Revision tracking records
★ ★ ★
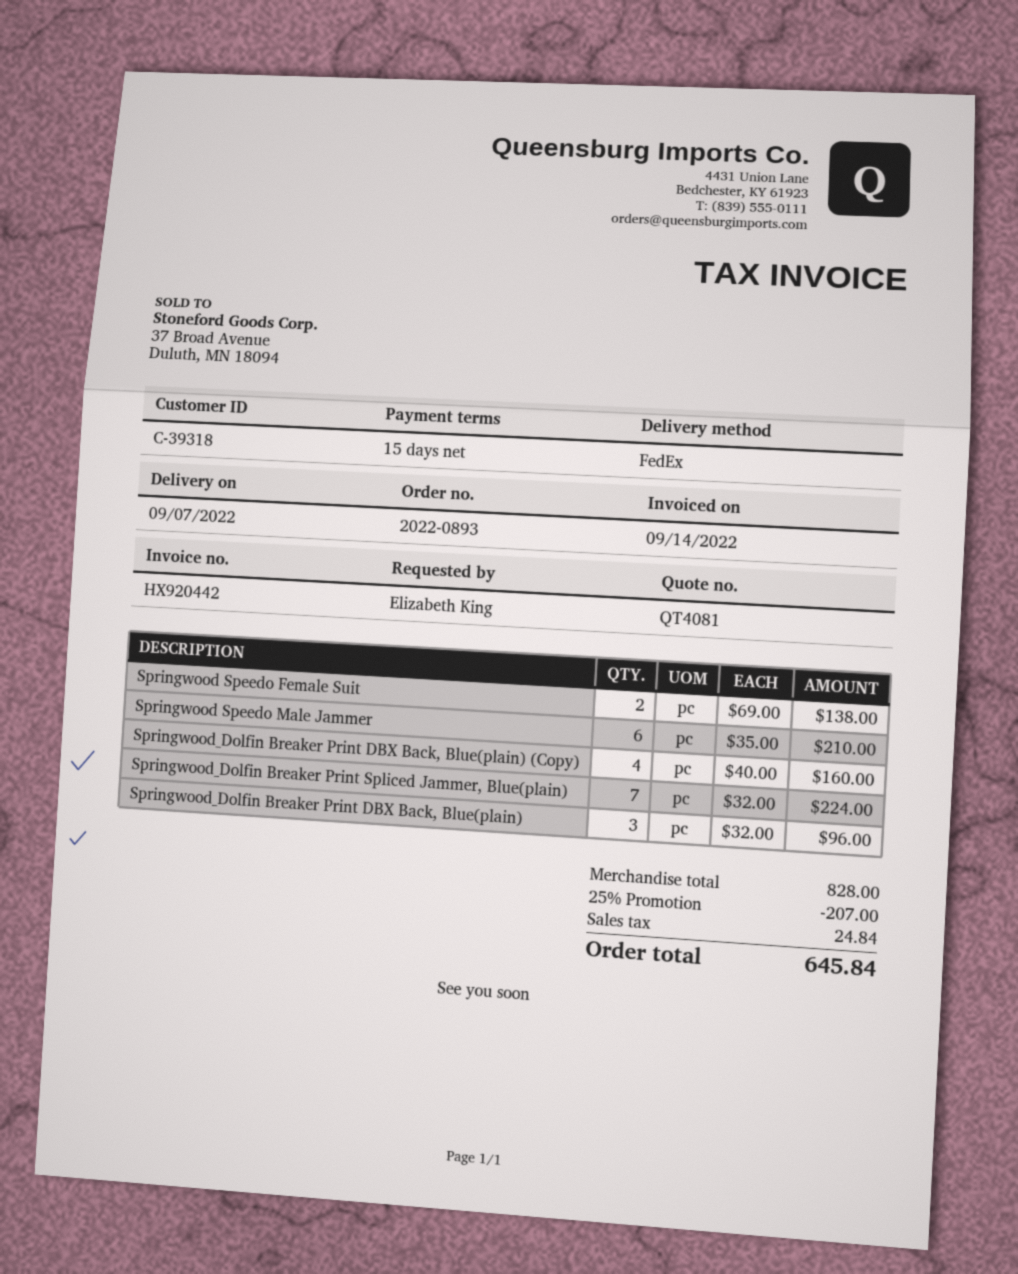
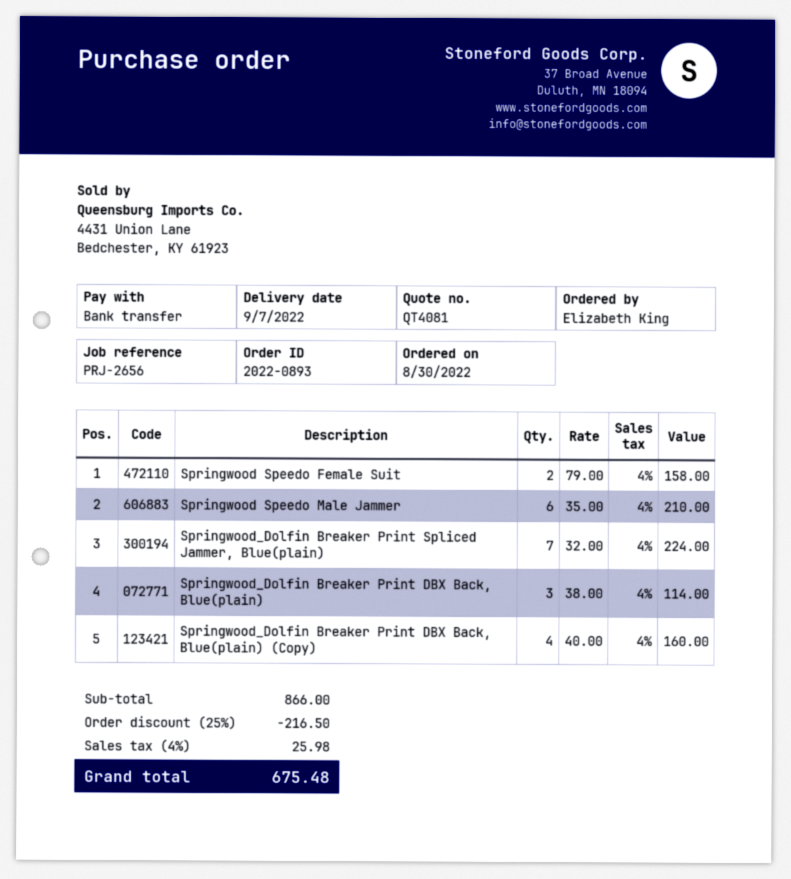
Springwood Speedo Female Suit: 2 x 69.00 = 138.00 -> 2 x 79.00 = 158.00
Springwood_Dolfin Breaker Print DBX Back, Blue(plain): 3 x 32.00 = 96.00 -> 3 x 38.00 = 114.00
subtotal: 828.00 -> 866.00
discount: 25% = 207.00 -> 25% = 216.50
tax: 24.84 -> 25.98
total: 645.84 -> 675.48

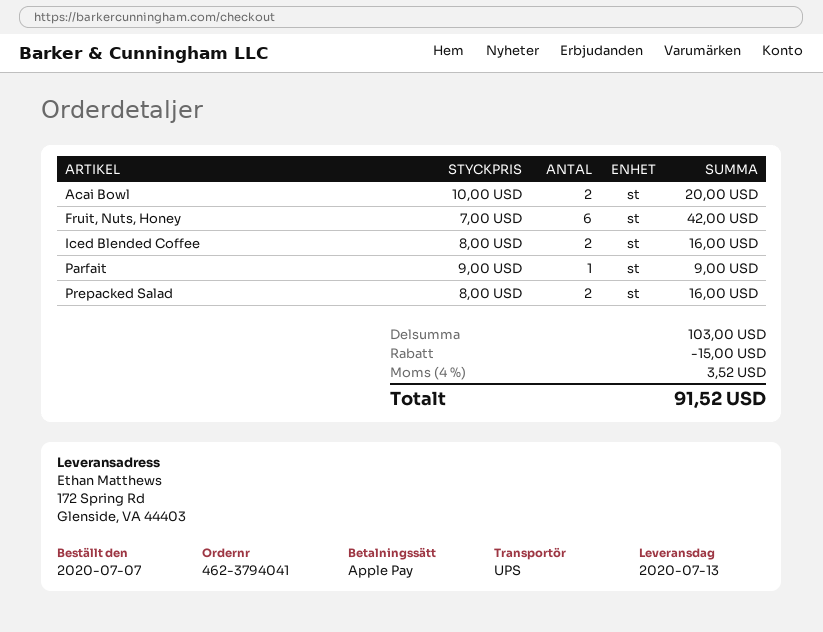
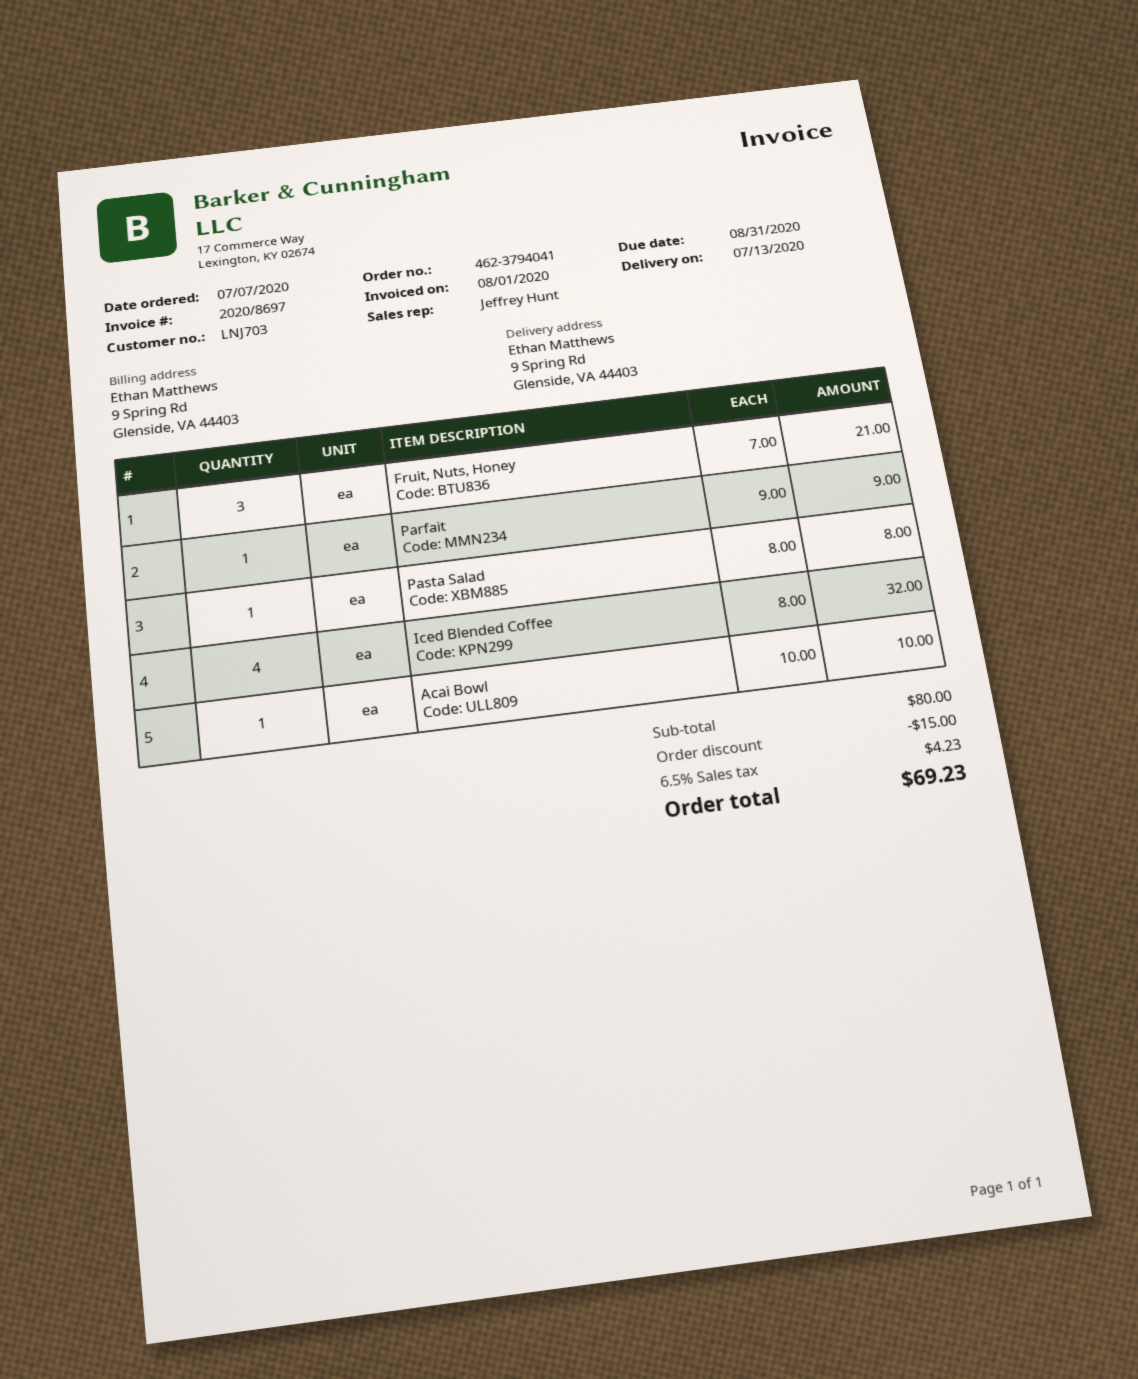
ship to: 172 Spring Rd, Glenside, VA 44403 -> 9 Spring Rd, Glenside, VA 44403
Acai Bowl: 2 x 10.00 = 20.00 -> 1 x 10.00 = 10.00
Fruit, Nuts, Honey: 6 x 7.00 = 42.00 -> 3 x 7.00 = 21.00
Iced Blended Coffee: 2 x 8.00 = 16.00 -> 4 x 8.00 = 32.00
Prepacked Salad: 2 x 8.00 = 16.00 -> none
Pasta Salad: none -> 1 x 8.00 = 8.00
subtotal: 103.00 -> 80.00
tax: 4% = 3.52 -> 6.5% = 4.23
total: 91.52 -> 69.23

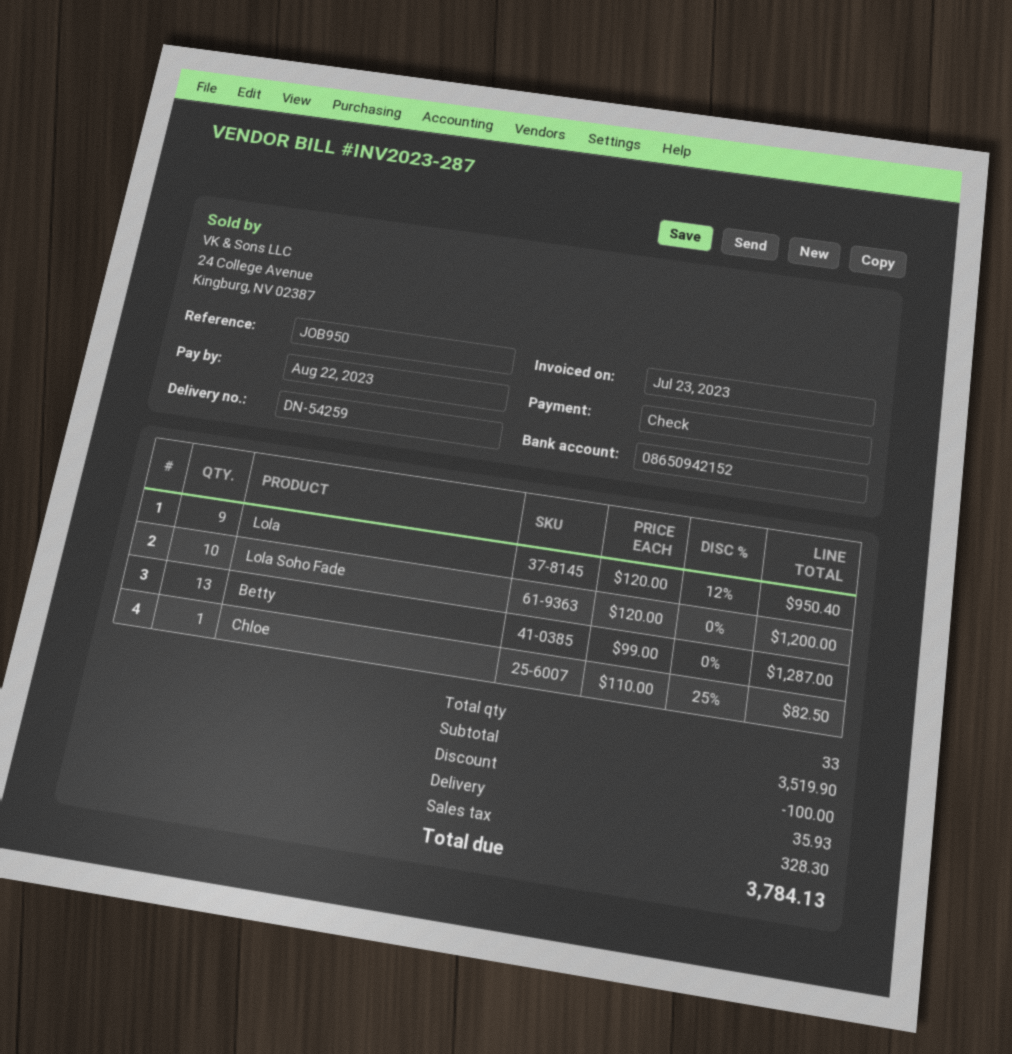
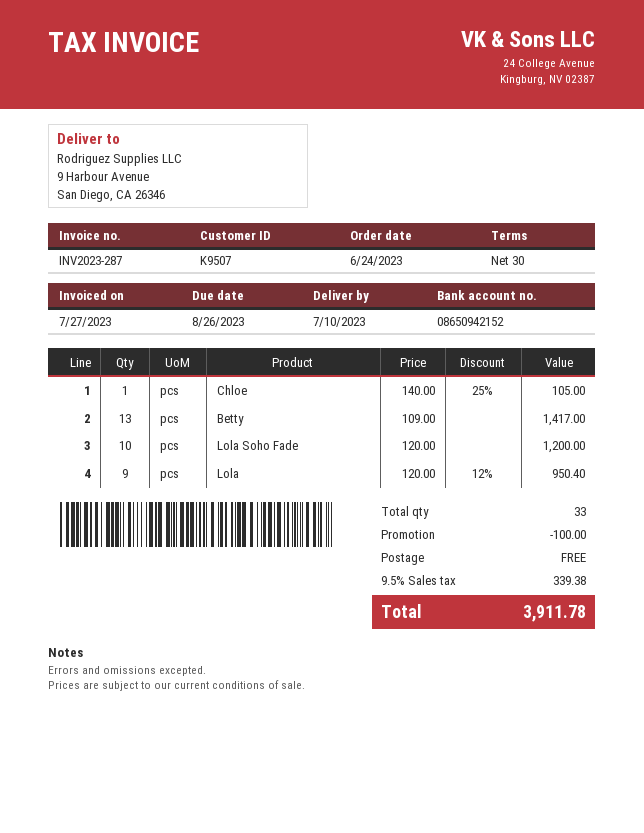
invoice date: 2023-07-23 -> 2023-07-27
due date: 2023-08-22 -> 2023-08-26
Betty: 13 x 99.00 = 1287.00 -> 13 x 109.00 = 1417.00
Chloe: 1 x 110.00 - 25% = 82.50 -> 1 x 140.00 - 25% = 105.00
shipping: 35.93 -> 0.00
tax: 328.30 -> 339.38
total: 3784.13 -> 3911.78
★ ★ ★
### Task statement
A faithful copy is needed of the lines from the one containing "total: 91.52 -> 69.23" through the last line of the data above, with pictures left out.

### Answer to this task
total: 91.52 -> 69.23

invoice date: 2023-07-23 -> 2023-07-27
due date: 2023-08-22 -> 2023-08-26
Betty: 13 x 99.00 = 1287.00 -> 13 x 109.00 = 1417.00
Chloe: 1 x 110.00 - 25% = 82.50 -> 1 x 140.00 - 25% = 105.00
shipping: 35.93 -> 0.00
tax: 328.30 -> 339.38
total: 3784.13 -> 3911.78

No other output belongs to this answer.